[Start of Attachment]

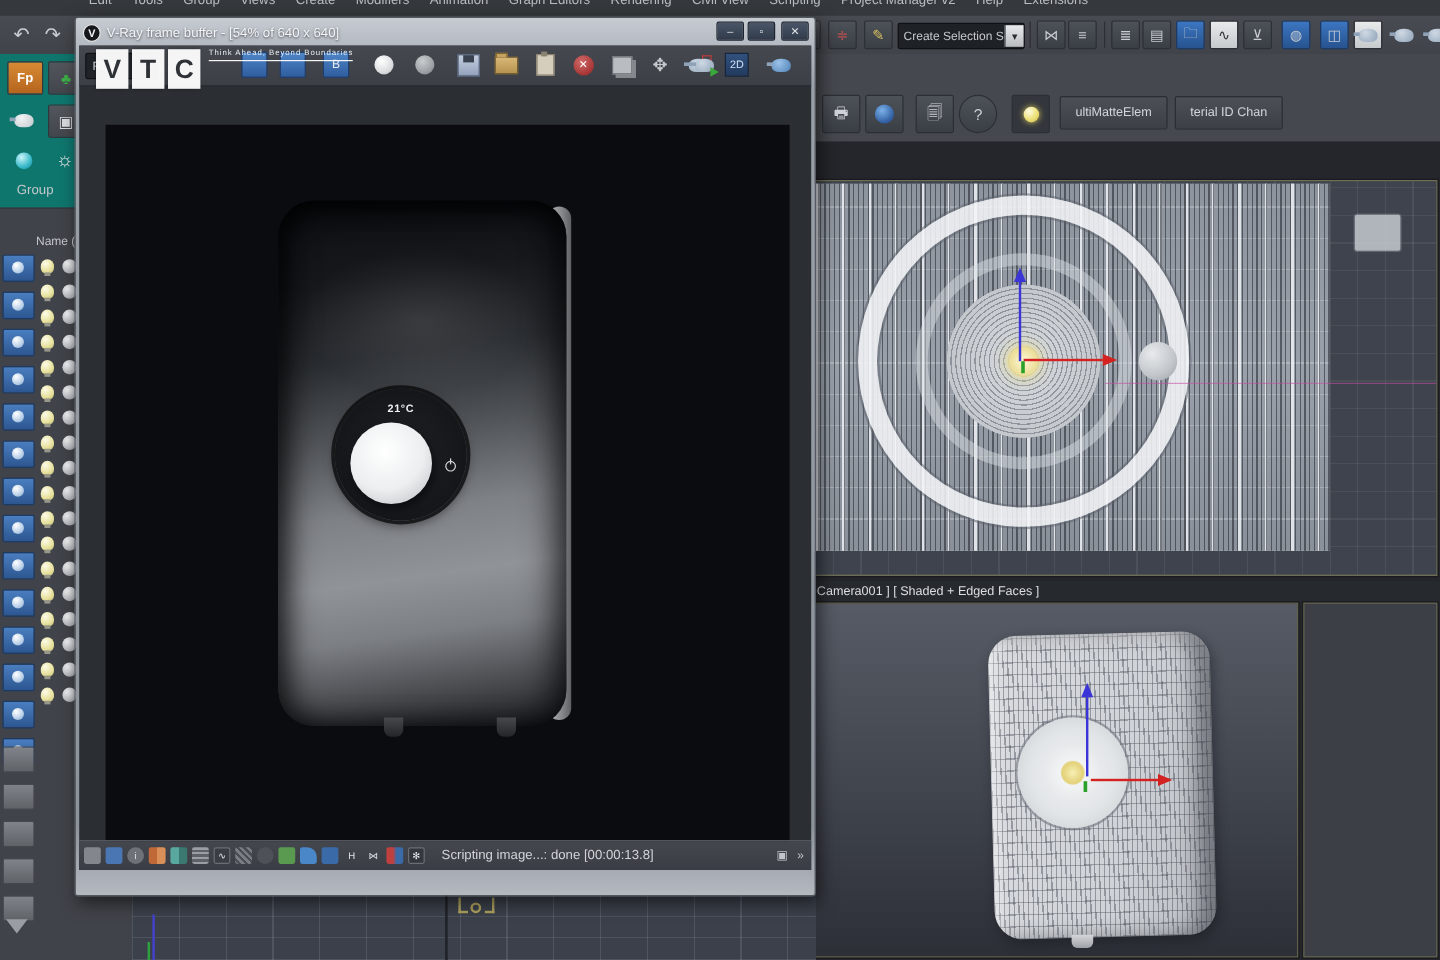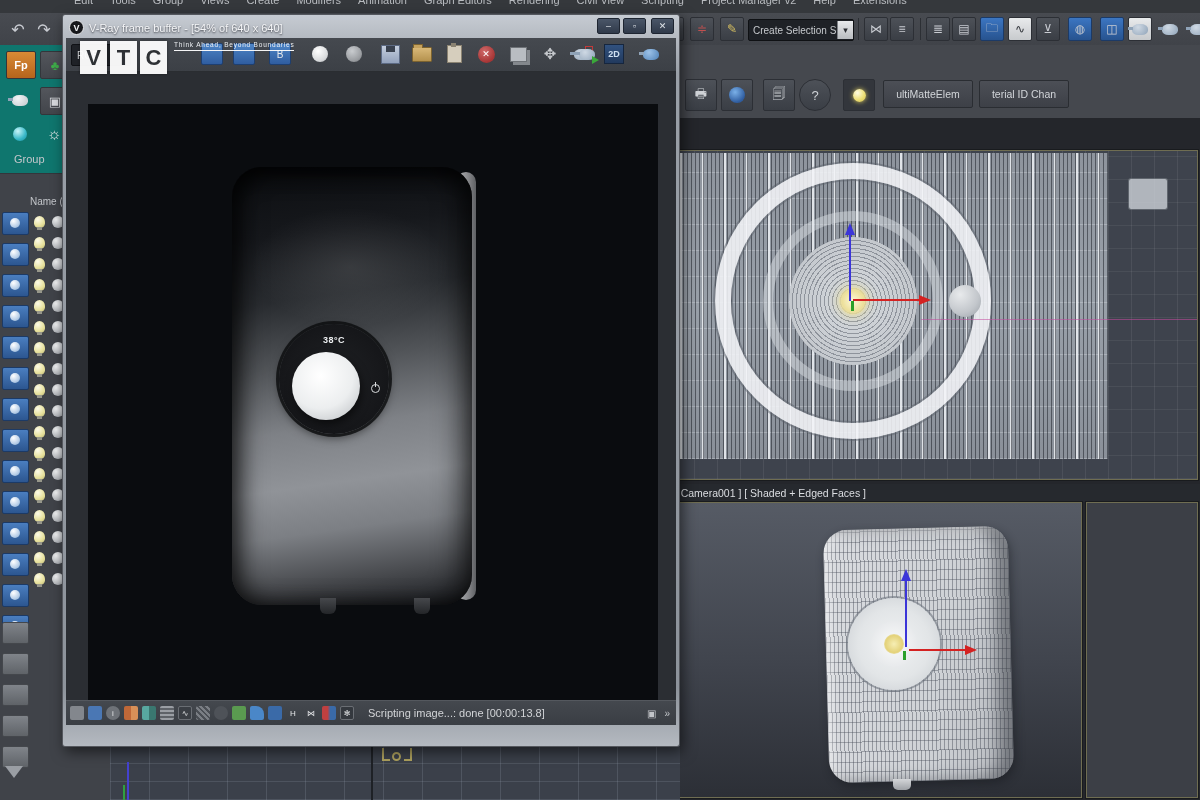--- a/index.html
+++ b/index.html
@@ -178,7 +178,7 @@
   .ic-stop{width:15px;height:15px;background:radial-gradient(circle at 38% 32%,#c4c7ca,#8e9справ195 70%,#6f7276);
      clip-path:polygon(30% 0,70% 0,100% 30%,100% 70%,70% 100%,30% 100%,0 70%,0 30%);}
   .ic-2d{width:20px;height:20px;background:linear-gradient(#31517e,#223a5e);border:1px solid #16263e;
-     color:#cfe0f2;font-size:9px;font-weight:bold;display:flex;align-items:center;justify-content:center;box-sizing:border-box;}
+     color:#cfe0f2;font-size:9px;font-weight:normal;display:flex;align-items:center;justify-content:center;box-sizing:border-box;}
   #rgbdrop{position:absolute;left:5px;top:6px;width:58px;height:20px;background:#1f2227;border:1px solid #101216;
      border-radius:2px;display:flex;align-items:center;}
   #rgbdrop .val{flex:1;font-size:10px;color:#d6d8da;padding-left:5px;}

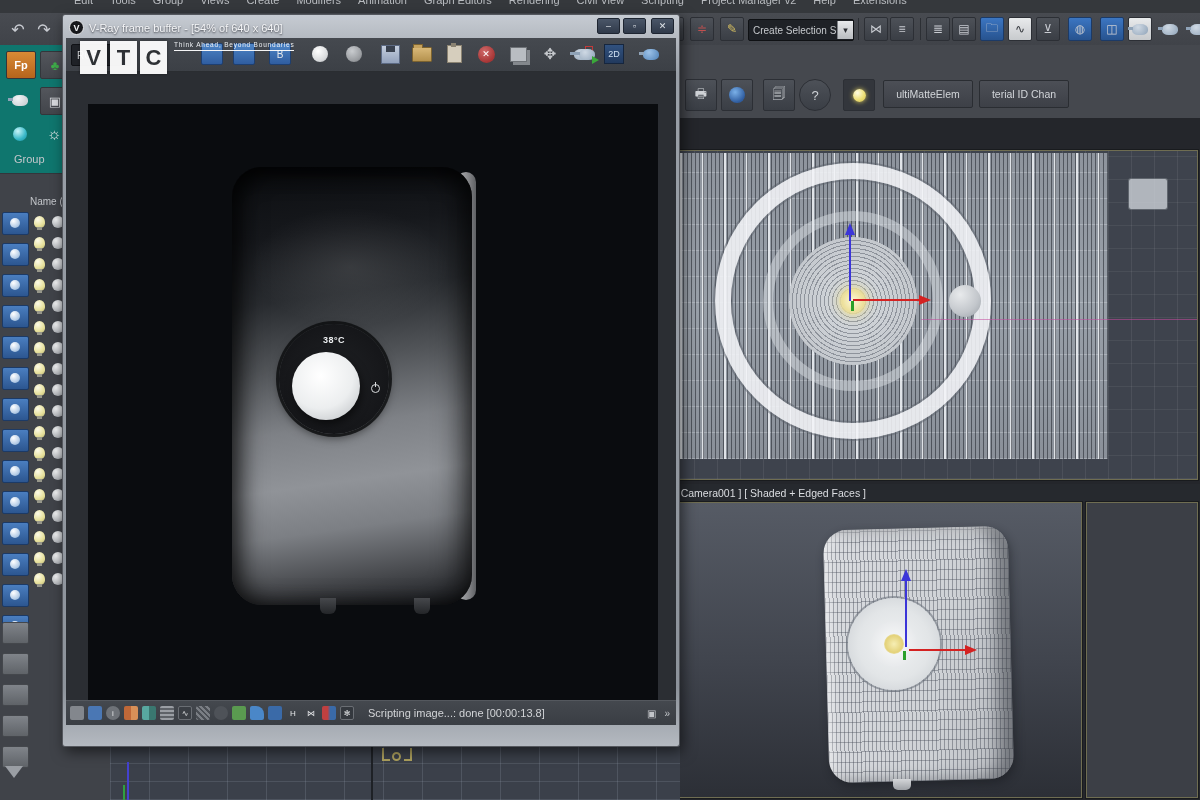--- a/index.html
+++ b/index.html
@@ -546,7 +546,7 @@
         <span class="nozzle" style="left:232px;top:494px;"></span>
         <span class="nozzle" style="left:326px;top:494px;"></span>
         <div id="dial-ring">
-          <div id="dial-temp">38°C</div>
+          <div id="dial-temp">21°C</div>
           <div id="dial-knob"></div>
           <div id="dial-power"></div>
         </div>

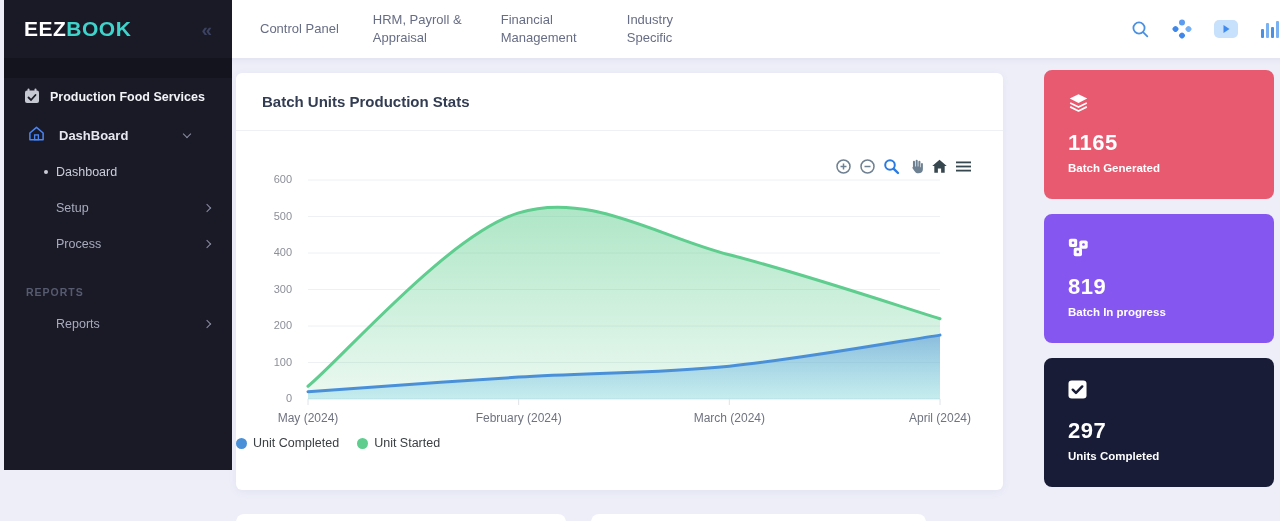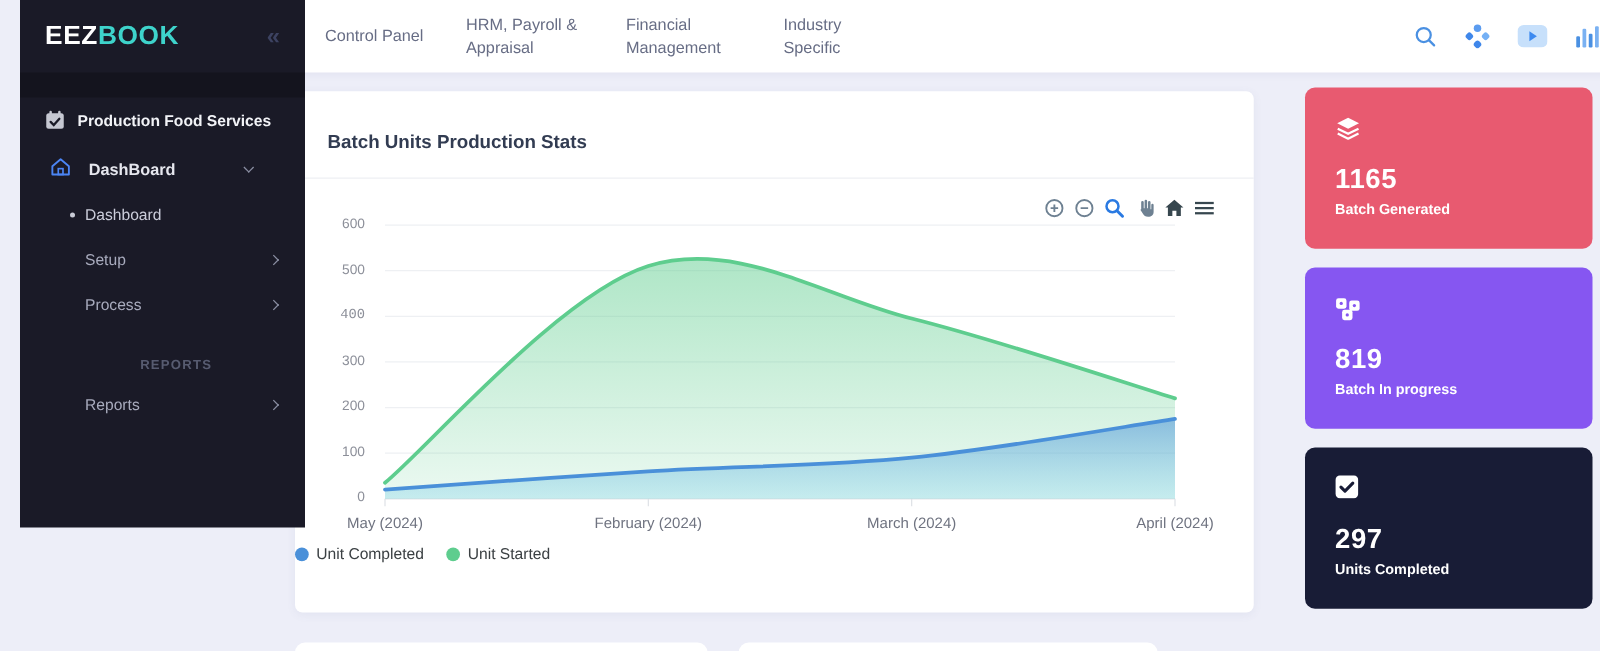--- a/index.html
+++ b/index.html
@@ -8,7 +8,7 @@
   .app { position:relative; width:1280px; height:521px; overflow:hidden; background:#edeef8; }
 
   
-  .sidebar { position:absolute; left:16px; top:0; width:228px; height:422px; background:#1a1a27; z-index:5;text-align:center; }
+  .sidebar { position:absolute; left:4px; top:0; width:228px; height:470px; background:#1a1a27; z-index:5; }
   .logo-row { height:58px; display:flex; align-items:center; padding:0 20px; }
   .logo { font-size:21px; font-weight:800; letter-spacing:.5px; cursor:pointer; }
   .logo .p1 { color:#ffffff; }

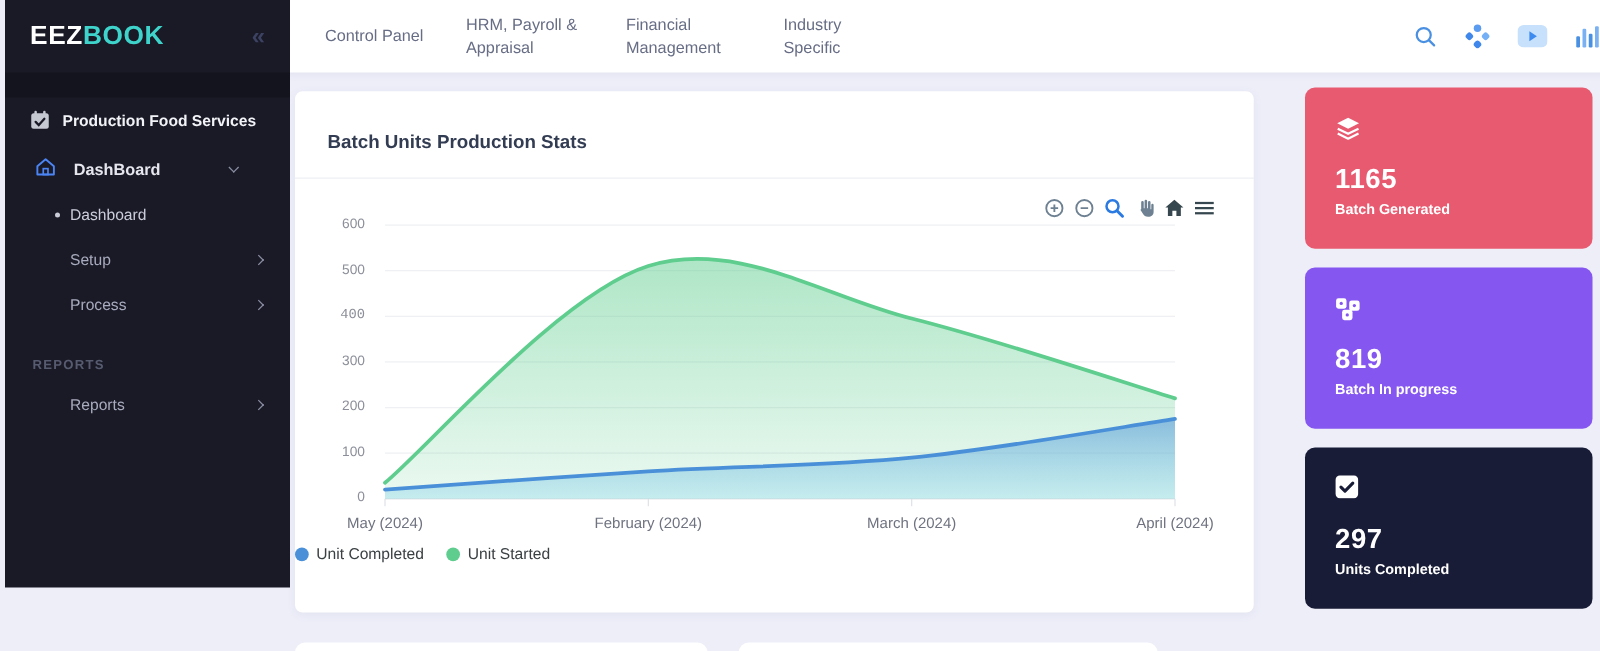--- a/index.html
+++ b/index.html
@@ -44,7 +44,7 @@
   .main { position:absolute; left:228px; top:58px; width:1052px; height:463px; }
   .chart-card { position:absolute; left:8px; top:15px; width:767px; height:417px; background:#fff;
                 border-radius:6px; box-shadow:0 2px 8px rgba(90,95,140,.07); }
-  .card-header { height:58px; display:flex; align-items:center; padding-left:26px; border-bottom:1px solid #eef0f4;margin-top:12px; }
+  .card-header { height:58px; display:flex; align-items:center; padding-left:26px; border-bottom:1px solid #eef0f4; }
   .card-title { font-size:15px; font-weight:600; color:#323c52; }
   .chart-toolbar { position:absolute; right:31px; top:85px; display:flex; gap:7px; align-items:center; }
   .chart-toolbar span { cursor:pointer; display:inline-flex; }

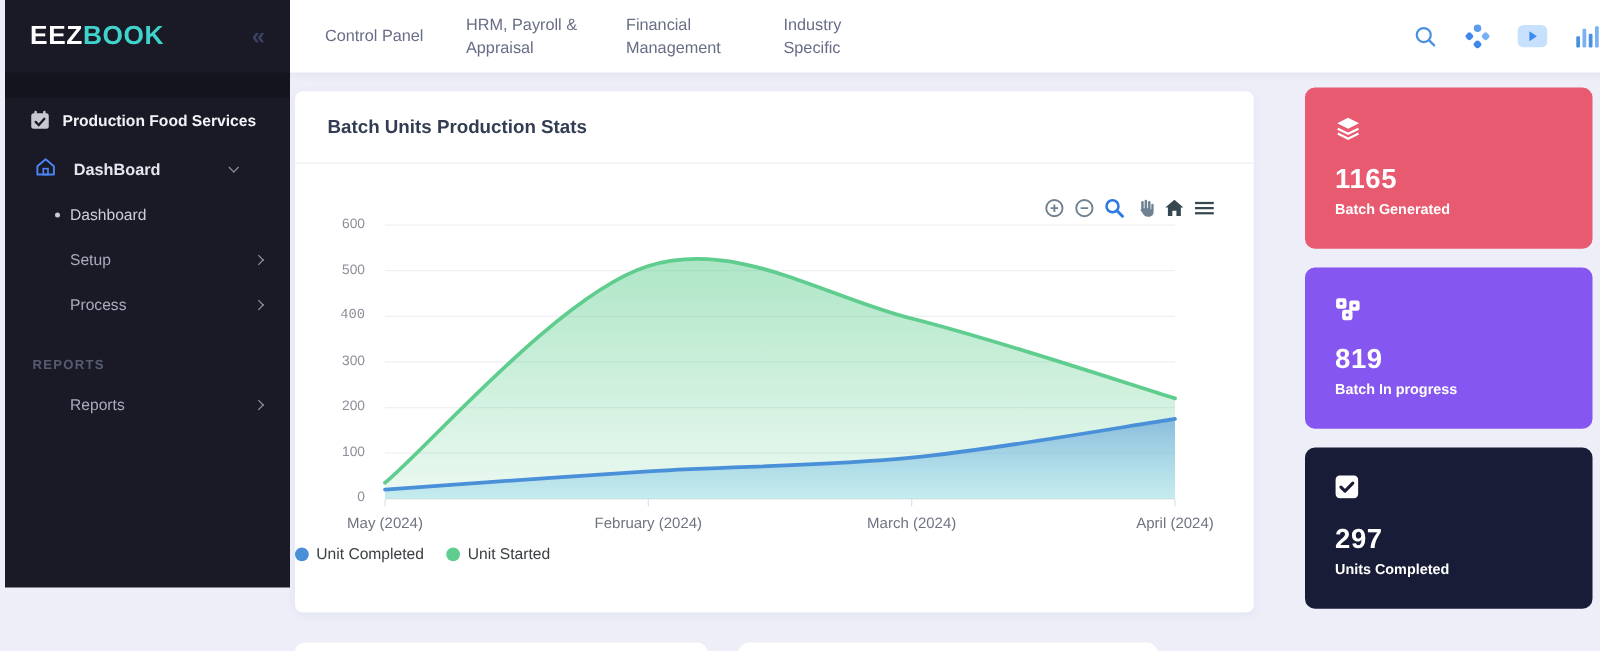--- a/index.html
+++ b/index.html
@@ -210,7 +210,7 @@
           <div class="ytick" style="top: 282.5px;">100</div>
           <div class="ytick" style="top: 246px;">200</div>
           <div class="ytick" style="top: 209.5px;">300</div>
-          <div class="ytick" style="top: 173px; font-family: Liberation Mono, monospace;">400</div>
+          <div class="ytick" style="top: 173px;">400</div>
           <div class="ytick" style="top: 136.5px;">500</div>
           <div class="ytick" style="top: 100px;">600</div>
         </div>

[End of Attachment]

▶ **ASSIGNMENT**
Images are to be skipped, and each line above is to be returned exactly.

▶ **SOLUTION TO THIS TASK**
--- a/index.html
+++ b/index.html
@@ -178,7 +178,7 @@
   .ic-stop{width:15px;height:15px;background:radial-gradient(circle at 38% 32%,#c4c7ca,#8e9справ195 70%,#6f7276);
      clip-path:polygon(30% 0,70% 0,100% 30%,100% 70%,70% 100%,30% 100%,0 70%,0 30%);}
   .ic-2d{width:20px;height:20px;background:linear-gradient(#31517e,#223a5e);border:1px solid #16263e;
-     color:#cfe0f2;font-size:9px;font-weight:bold;display:flex;align-items:center;justify-content:center;box-sizing:border-box;}
+     color:#cfe0f2;font-size:9px;font-weight:normal;display:flex;align-items:center;justify-content:center;box-sizing:border-box;}
   #rgbdrop{position:absolute;left:5px;top:6px;width:58px;height:20px;background:#1f2227;border:1px solid #101216;
      border-radius:2px;display:flex;align-items:center;}
   #rgbdrop .val{flex:1;font-size:10px;color:#d6d8da;padding-left:5px;}

--- a/index.html
+++ b/index.html
@@ -546,7 +546,7 @@
         <span class="nozzle" style="left:232px;top:494px;"></span>
         <span class="nozzle" style="left:326px;top:494px;"></span>
         <div id="dial-ring">
-          <div id="dial-temp">38°C</div>
+          <div id="dial-temp">21°C</div>
           <div id="dial-knob"></div>
           <div id="dial-power"></div>
         </div>

--- a/index.html
+++ b/index.html
@@ -8,7 +8,7 @@
   .app { position:relative; width:1280px; height:521px; overflow:hidden; background:#edeef8; }
 
   
-  .sidebar { position:absolute; left:16px; top:0; width:228px; height:422px; background:#1a1a27; z-index:5;text-align:center; }
+  .sidebar { position:absolute; left:4px; top:0; width:228px; height:470px; background:#1a1a27; z-index:5; }
   .logo-row { height:58px; display:flex; align-items:center; padding:0 20px; }
   .logo { font-size:21px; font-weight:800; letter-spacing:.5px; cursor:pointer; }
   .logo .p1 { color:#ffffff; }

--- a/index.html
+++ b/index.html
@@ -44,7 +44,7 @@
   .main { position:absolute; left:228px; top:58px; width:1052px; height:463px; }
   .chart-card { position:absolute; left:8px; top:15px; width:767px; height:417px; background:#fff;
                 border-radius:6px; box-shadow:0 2px 8px rgba(90,95,140,.07); }
-  .card-header { height:58px; display:flex; align-items:center; padding-left:26px; border-bottom:1px solid #eef0f4;margin-top:12px; }
+  .card-header { height:58px; display:flex; align-items:center; padding-left:26px; border-bottom:1px solid #eef0f4; }
   .card-title { font-size:15px; font-weight:600; color:#323c52; }
   .chart-toolbar { position:absolute; right:31px; top:85px; display:flex; gap:7px; align-items:center; }
   .chart-toolbar span { cursor:pointer; display:inline-flex; }

--- a/index.html
+++ b/index.html
@@ -210,7 +210,7 @@
           <div class="ytick" style="top: 282.5px;">100</div>
           <div class="ytick" style="top: 246px;">200</div>
           <div class="ytick" style="top: 209.5px;">300</div>
-          <div class="ytick" style="top: 173px; font-family: Liberation Mono, monospace;">400</div>
+          <div class="ytick" style="top: 173px;">400</div>
           <div class="ytick" style="top: 136.5px;">500</div>
           <div class="ytick" style="top: 100px;">600</div>
         </div>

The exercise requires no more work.